*** Block opens ***

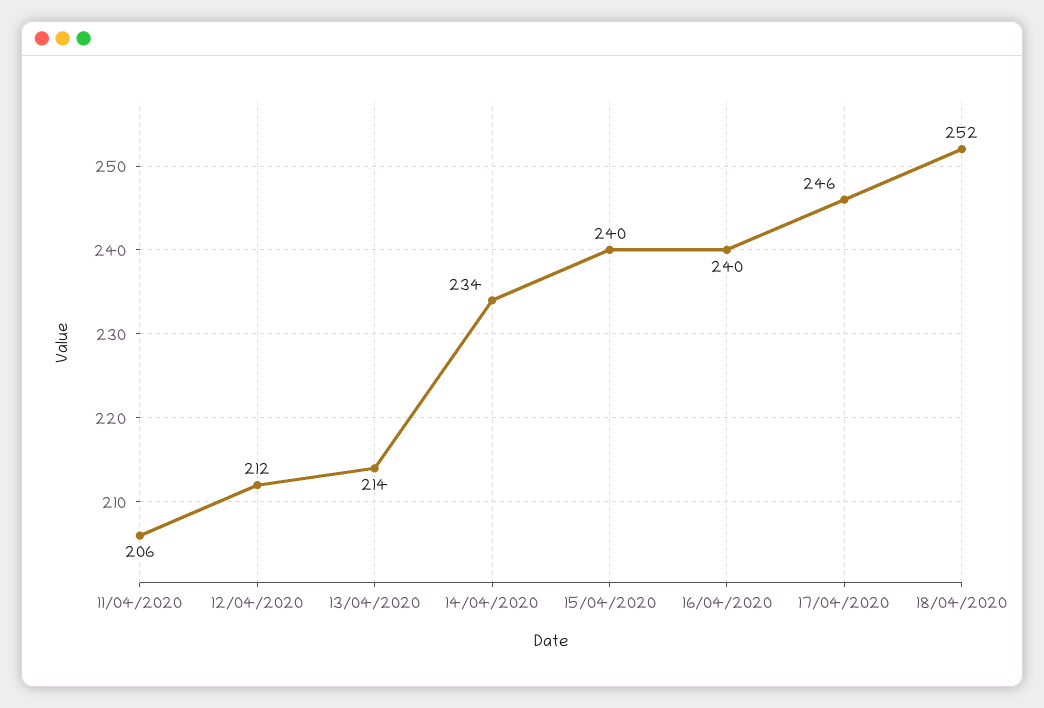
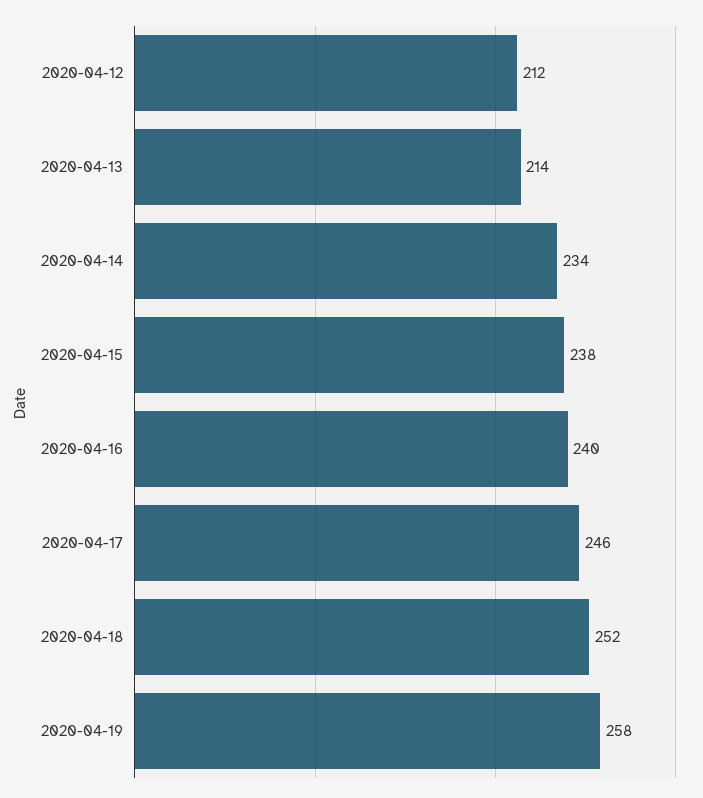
11/04/2020: 206 -> none
15/04/2020: 240 -> 238
2020-04-19: none -> 258

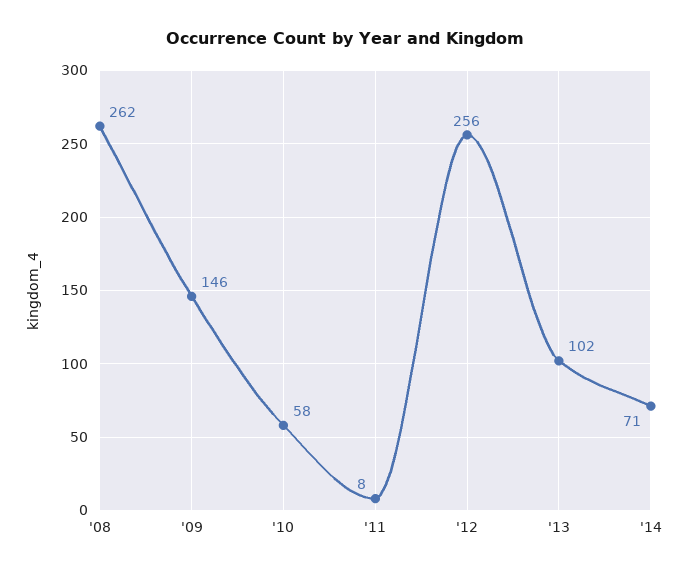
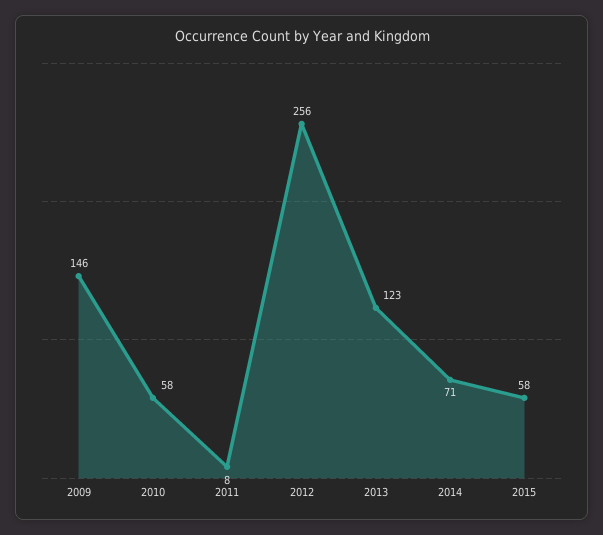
'08: 262 -> none
'13: 102 -> 123
2015: none -> 58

*** Block closes ***

What you are asked to do
Find the line with "2020-04-19: none -> 258" in the listing above, then write it out along with every later line through the last one, exactly, omitting pictures.

Response for this exercise
2020-04-19: none -> 258

'08: 262 -> none
'13: 102 -> 123
2015: none -> 58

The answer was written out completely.